Here we apply a simpel 1D OLS method with intercept to the explain the log(wage) w.r.t. eduction (the number of education year.

In [ ]:
skl_lm = linear_model.LinearRegression(fit_intercept=True)
X_uni = data['education'].values.reshape(-1, 1)
skl_lm.fit(X_uni, y)
plt.figure()
plt.plot(xgrid.reshape(-1, 1), skl_lm.predict(xgrid.reshape(-1, 1)))
plt.plot(X_uni, y, '.')
plt.xlabel('Eduction (years)')
plt.ylabel('log(wage)')

In [ ]:
# Improved visualisation using jittering:
jitter = 0.05  # to avoid overlap
plt.figure()
plt.plot(xgrid.reshape(-1, 1), skl_lm.predict(xgrid.reshape(-1, 1)))
plt.plot(X_uni.squeeze() + jitter * np.random.randn(X_uni.shape[0]), y, '.')
plt.xlabel('Eduction (years)')
plt.ylabel('log(wage)')
plt.title('Raw data: log(wage) prediction according to eduction level')
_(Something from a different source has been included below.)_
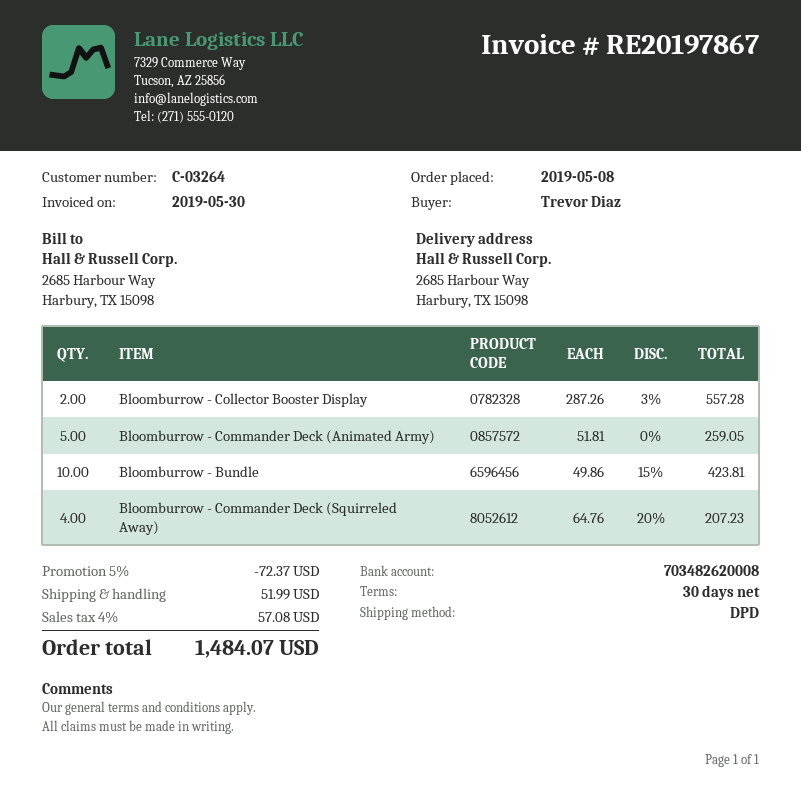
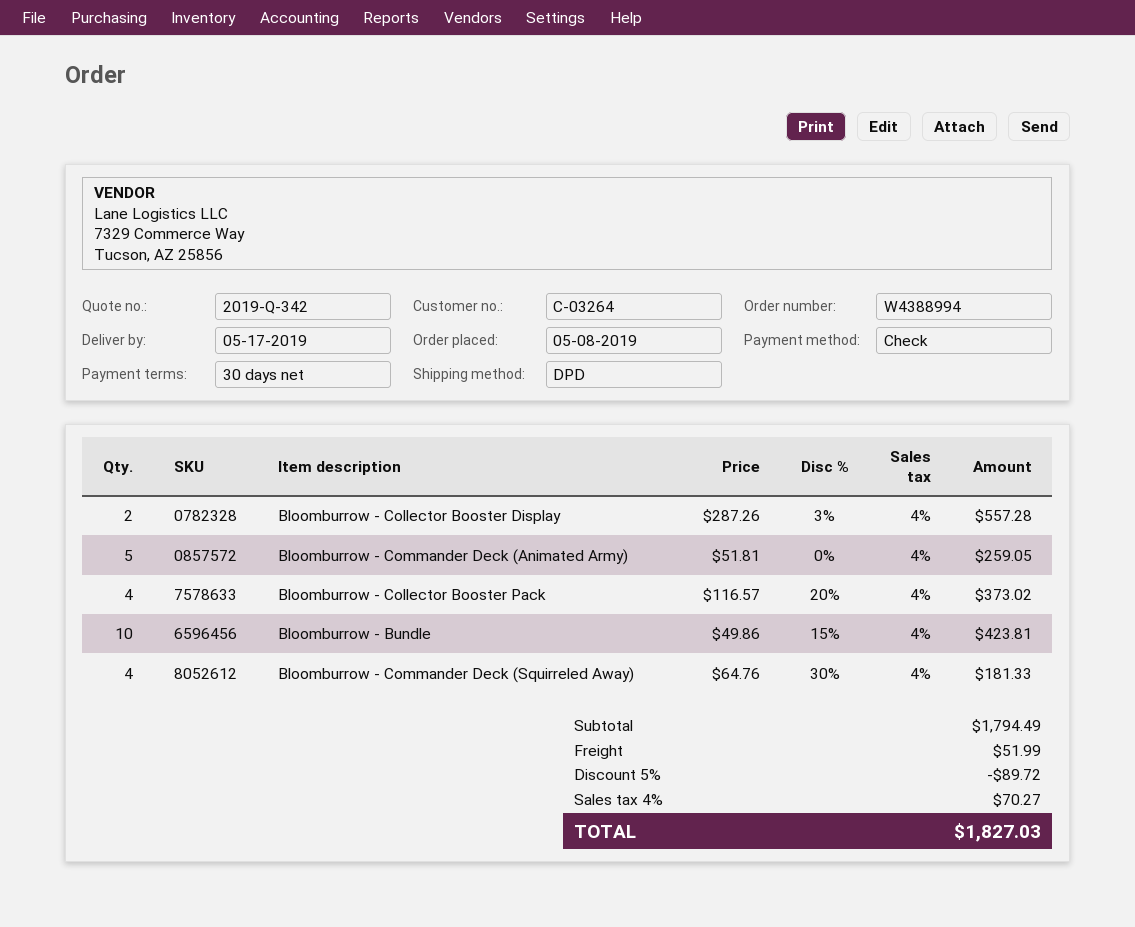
Bloomburrow - Commander Deck (Squirreled Away): 4 x 64.76 - 20% = 207.23 -> 4 x 64.76 - 30% = 181.33
Bloomburrow - Collector Booster Pack: none -> 4 x 116.57 - 20% = 373.02
discount: 5% = 72.37 -> 5% = 89.72
tax: 4% = 57.08 -> 4% = 70.27
total: 1484.07 -> 1827.03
# A simplified visualisation for the same numerical variable:¶

the observation are average (groupby) according to the number of education years.

In [ ]:
y_reduced = data['log-hourwage'].groupby(data['education']).mean().values
x_reduced = np.sort(data['education'].unique()).reshape(-1, 1)
n_education = x_reduced.shape[0]

In [ ]:
y_pred_reduced = skl_lm.fit(x_reduced, y_reduced).predict(x_reduced)
plt.figure()
plt.plot(x_reduced, y_pred_reduced)
plt.plot(x_reduced, y_reduced, '.')
plt.xlabel('Eduction (years)')
plt.ylabel('log(wage)')
plt.title('Averaged data: log(wage) prediction according to eduction level')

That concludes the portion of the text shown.